33 of 269 comments (clear)

  1. Contradictory Statements! by eldavojohn · · Score: 5, Insightful

    Meanwhile, notes reader Barence, Asus is continuing to distance itself from Android, saying it "isn't a priority."

    I think the article you wanted to link there was Asus distances itself from Android netbook.

    That's odd considering the story we discussed yesterday in which Qualcomm showed an eee PC (an Asus product) running Android with an ARM processor. And in the Bloomberg article (which also mentions that), "Asustek said in February its engineers were trying to develop an Android-based netbook this year."

    The comments of Jonathan Tsang, vice chairman of Asus, don't convince me. Actions speak louder than words. Hint: When you release an ARM Processor based chipset in a netbook, you're actually distancing yourself from Windows and x86 applications.

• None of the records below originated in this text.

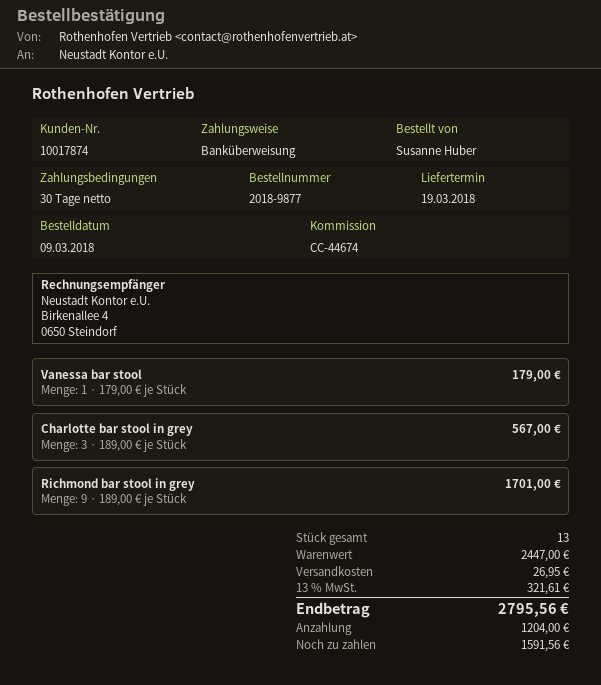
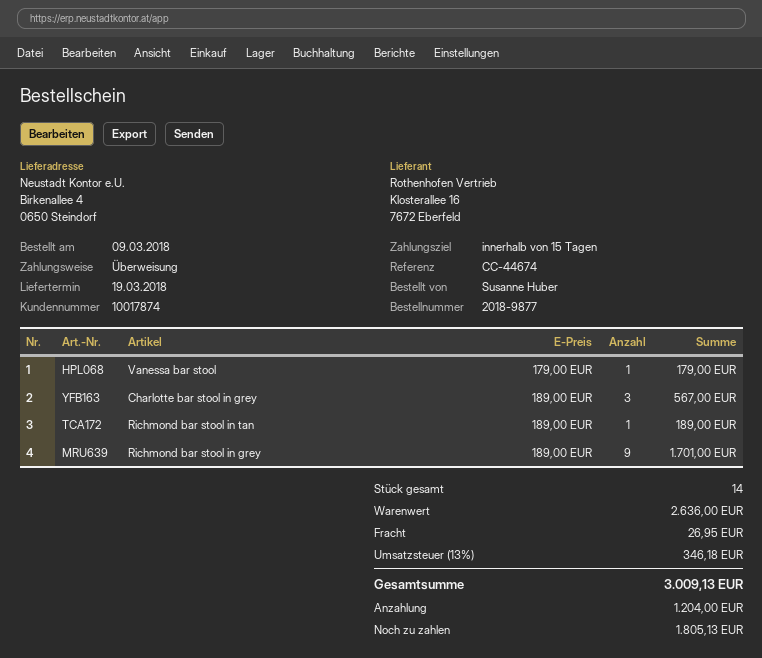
payment terms: 30 days -> 15 days
Richmond bar stool in tan: none -> 1 x 189.00 = 189.00
total quantity: 13 -> 14
subtotal: 2447.00 -> 2636.00
tax: 13% = 321.61 -> 13% = 346.18
total: 2795.56 -> 3009.13
balance: 1591.56 -> 1805.13

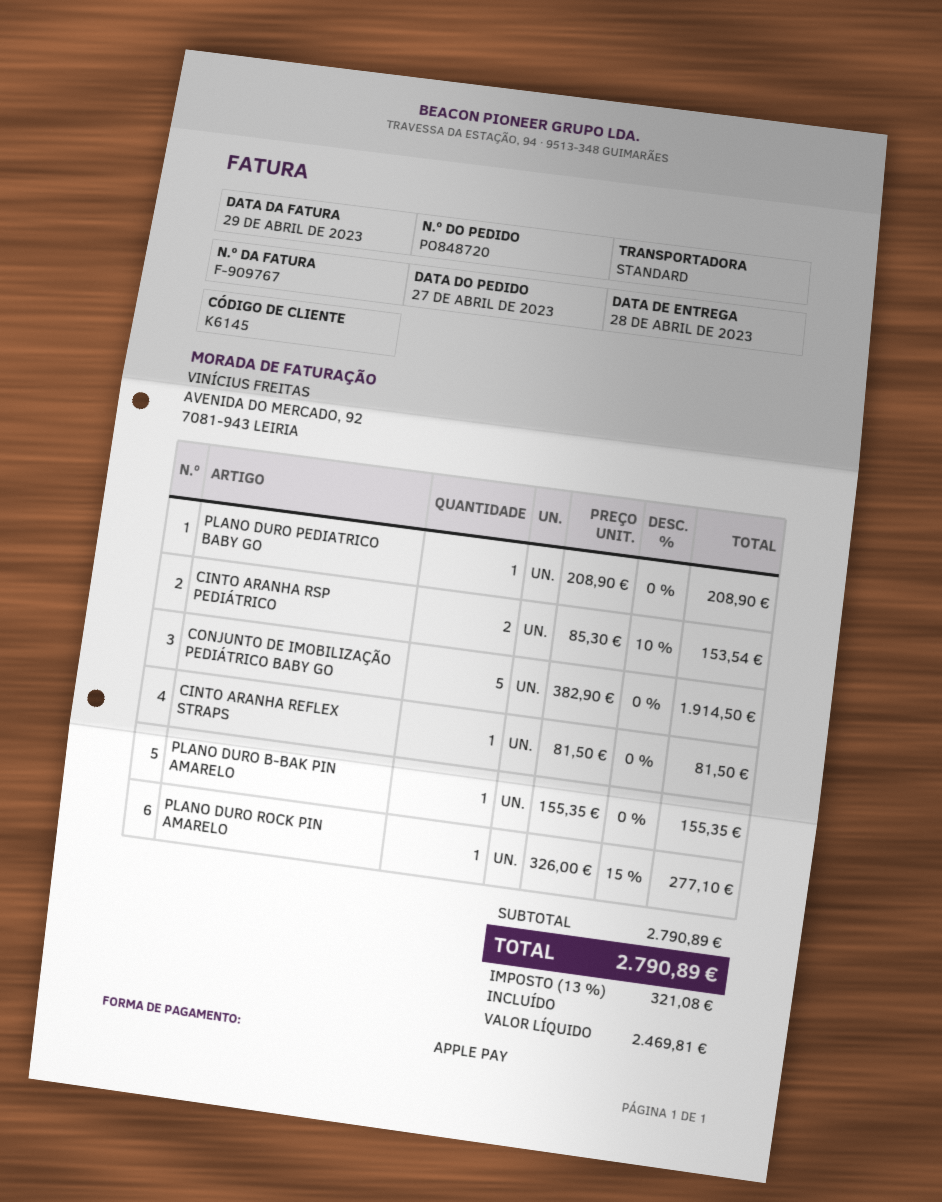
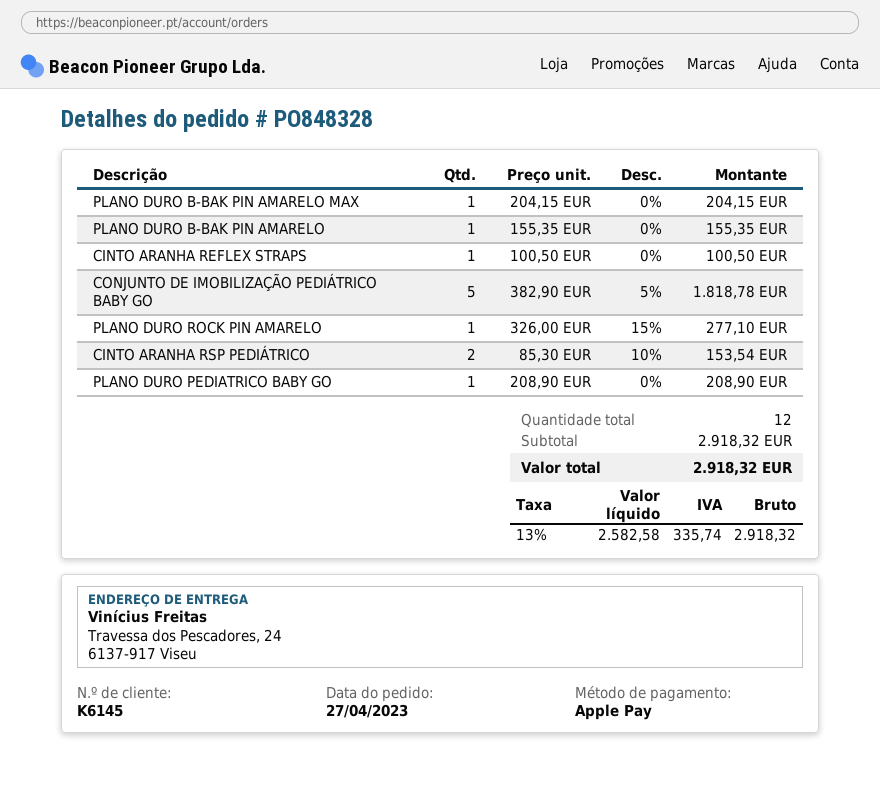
order number: PO848720 -> PO848328
CONJUNTO DE IMOBILIZAÇÃO PEDIÁTRICO BABY GO: 5 x 382.90 = 1914.50 -> 5 x 382.90 - 5% = 1818.78
CINTO ARANHA REFLEX STRAPS: 1 x 81.50 = 81.50 -> 1 x 100.50 = 100.50
PLANO DURO B-BAK PIN AMARELO MAX: none -> 1 x 204.15 = 204.15
subtotal: 2790.89 -> 2918.32
net: 2469.81 -> 2582.58
tax: 13% = 321.08 -> 13% = 335.74
total: 2790.89 -> 2918.32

    What he means to say is "everything's ready, just don't alarm our Redmond masters until we're sure the consumer likes Android."

    --
    My work here is dung.
    1. Re:Contradictory Statements! by ground.zero.612 · · Score: 0, Insightful

      I think the bigger contradiction here is that a "netbook" OS is going to eat up some of the "PC" OS market share.

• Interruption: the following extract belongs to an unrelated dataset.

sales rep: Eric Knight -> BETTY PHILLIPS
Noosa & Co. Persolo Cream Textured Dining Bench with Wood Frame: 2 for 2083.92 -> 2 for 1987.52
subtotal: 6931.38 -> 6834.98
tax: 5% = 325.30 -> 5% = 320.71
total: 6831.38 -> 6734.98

      That's a bit like saying that my trusty HP calculator is going to eat some of Windows market share because Windows comes with calc.exe.

      Nice try.

      --
      "Be prepared, son. That's my motto. Be prepared." --Joe Hallenbeck
    2. Re:Contradictory Statements! by Mad+Merlin · · Score: 2, Insightful

      I think you actually need a s/Acer/Asus/g; in there, read what you quoted.

    3. Re:Contradictory Statements! by fuzzyfuzzyfungus · · Score: 2, Insightful

      If most users spent 80+% of their computer time running calc.exe and not much else, your trusty HP calculator would indeed be a threat to Windows marketshare.

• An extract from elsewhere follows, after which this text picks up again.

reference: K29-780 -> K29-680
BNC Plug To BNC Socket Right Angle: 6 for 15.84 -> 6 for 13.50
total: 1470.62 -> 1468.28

      I'm not all that sold on the idea of Android as a netbook OS, Moblin or ordinary Linux would be my preference; but it is nevertheless a potentially viable candidate.

      Most PCs spend most of their lives doing something very close to the netbook use case, so sure, many could be replaced by netbooks. Hardly 100%, but many.

  2. Open vs Closed by BadAnalogyGuy · · Score: 2, Insightful

    Here we have a very interesting inversion of the typical Open vs Closed debate. Although Windows itself may be a closed source OS, it is actually a very open system. And although Android is built on layers of open source components, it is fundamentally a closed system (like iPhone).

    The target audience for Android PCs would be one which needs a dedicated internet browsing device. Anything more would mean that they would be looking at Windows.

    This strategy has been tried several times before. And it has failed every time. Linux has already been edged out of the netbook market by Windows, so it's going to be interesting to see how an even more crippled system could possibly compete.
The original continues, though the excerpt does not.